Antenna. Aerial on a contactless card, tag or reader. Anti-collision. Feature used in contactless cards to prevent conflicts between different signals.

Anti-tearing. Feature which protects the memory contents of a card if it is removed before the end of a transaction.

APDU (Application Protocol Data Unit). Basic command unit for a smart card. Contains either a command message or a response message.

API (Application Programming Interface). Definition of calling conventions allowing an application programme to access other services such as the OS, drivers or middleware layers. Applet. Compact programme that may be downloaded quickly and used by a remote device. For smart card applications can also be called cardlet.

Area 1. Part of the embossing area reserved for identification of the card issuer and cardholder (defined in ISO 7811).

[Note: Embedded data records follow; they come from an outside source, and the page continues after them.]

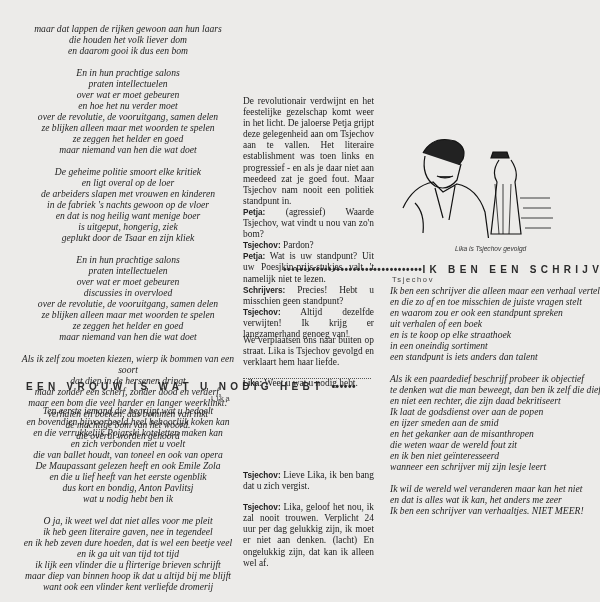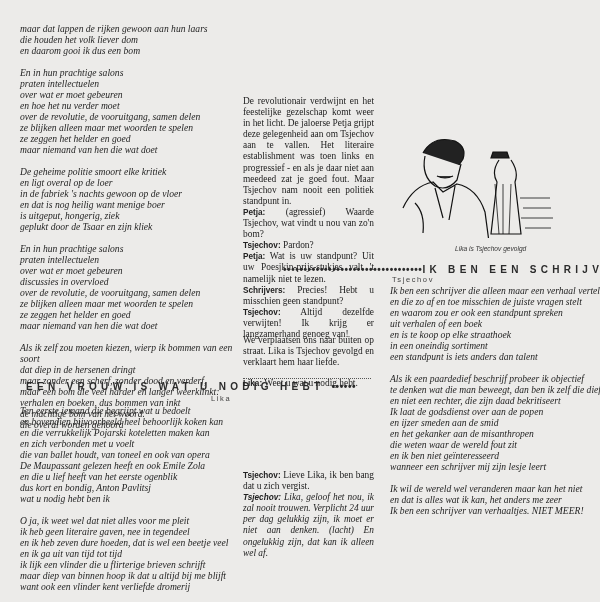--- a/index.html
+++ b/index.html
@@ -7,21 +7,21 @@
     width:600px; height:602px; overflow:hidden; position:relative;
     background:#ecebe9; color:#1c1c1c;
     font-family:"DejaVu Serif", serif;
   }
   .poem {
     position:absolute; font-style:italic; font-family:"Liberation Serif", serif;
     font-size:9.6px; line-height:11px; color:#1f1f1f;
   }
   .poem .line { display:block; white-space:nowrap; }
   .poem .gap { display:block; height:11px; }
-  .left { left:20px; width:216px; text-align:left; }
+  .left { left:20px; width:216px; text-align:center; }
   .right { left:390px; width:210px; text-align:left; }
   .prose {
     position:absolute; left:243px; width:131px;
     font-family:"Liberation Serif", serif; font-size:9.4px; line-height:11.1px;
     text-align:justify; color:#222;
   }
   .prose p { margin:0; }
   .prose .spk { font-family:"Liberation Sans", sans-serif; font-weight:bold; font-size:8.2px; }
   .hdr {
     position:absolute; font-family:"Liberation Sans", sans-serif; font-weight:bold;
@@ -51,20 +51,21 @@
     <span class="line">praten intellectuelen</span>
     <span class="line">over wat er moet gebeuren</span>
     <span class="line">en hoe het nu verder moet</span>
     <span class="line">over de revolutie, de vooruitgang, samen delen</span>
     <span class="line">ze blijken  alleen  maar met woorden te spelen</span>
     <span class="line">ze zeggen het helder en goed</span>
     <span class="line">maar niemand van hen die wat doet</span>
     <span class="gap"></span>
     <span class="line">De geheime politie smoort elke kritiek</span>
     <span class="line">en ligt overal op de loer</span>
+    <span class="line">de arbeiders slapen met vrouwen en kinderen</span>
     <span class="line">in de fabriek 's nachts gewoon op de vloer</span>
     <span class="line">en dat is nog heilig want menige boer</span>
     <span class="line">is uitgeput, hongerig, ziek</span>
     <span class="line">geplukt door de Tsaar en zijn kliek</span>
     <span class="gap"></span>
     <span class="line">En in hun prachtige salons</span>
     <span class="line">praten intellectuelen</span>
     <span class="line">over wat er moet gebeuren</span>
     <span class="line">discussies in overvloed</span>
     <span class="line">over de revolutie, de vooruitgang, samen delen</span>
@@ -122,21 +123,21 @@
 <div class="prose" style="top:335px;">
   <p>We verplaatsen ons naar buiten op straat. Lika is Tsjechov gevolgd en verklaart hem haar liefde.</p>
   <p style="margin-top:10px;">
     <span class="spk">Lika:</span><span> Weet u wat u nodig hebt.</span>
   </p>
 </div>
 <div class="dashline" style="left:243px; top:378px; width:128px;"></div>
 
 <div class="prose" style="top:470px;" id="dlg2">
     <p><span class="spk">Tsjechov:</span><span> Lieve Lika, ik ben bang dat u zich vergist.</span></p>
-    <p style=" font-style: italic;"><span class="spk">Tsjechov:</span><span> Lika, geloof het nou, ik zal nooit trouwen. Verplicht 24 uur per dag gelukkig zijn, ik moet er niet aan denken. (lacht) En ongelukkig zijn, dat kan ik alleen wel af.</span></p>
+    <p style="margin-top: 10px;"><span class="spk">Tsjechov:</span><span> Lika, geloof het nou, ik zal nooit trouwen. Verplicht 24 uur per dag gelukkig zijn, ik moet er niet aan denken. (lacht) En ongelukkig zijn, dat kan ik alleen wel af.</span></p>
   </div>
 
 <svg class="figure" viewBox="0 0 160 110">
   <g fill="none" stroke="#111" stroke-width="1.2">
     <path d="M28 25 q10 -18 32 -12 q12 6 8 18 l-4 6" fill="#222"></path>
     <path d="M30 28 q-4 20 10 30 q12 6 22 -6 l4 -16"></path>
     <path d="M42 48 q8 4 16 0" fill="#333"></path>
     <path d="M8 80 q10 -22 30 -26 l10 10 l14 -8 q20 4 28 28 l4 30"></path>
     <path d="M40 60 l8 30 M60 58 l-6 34"></path>
     <path d="M20 75 q10 10 8 30"></path>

Area 2. Part of the embossing area provided for cardholder identification data such as name and address (defined in ISO 7811). ARPU. Average Revenue Per User. ASCII (American Standard Code for Information Interchange). The protocol used by most small computers. It assigns a seven-bit code to 96 printable characters and 32 control characters.

ASIC (Application Specific Integrated Circuit). A computer chip with special features designed to meet particular requirements.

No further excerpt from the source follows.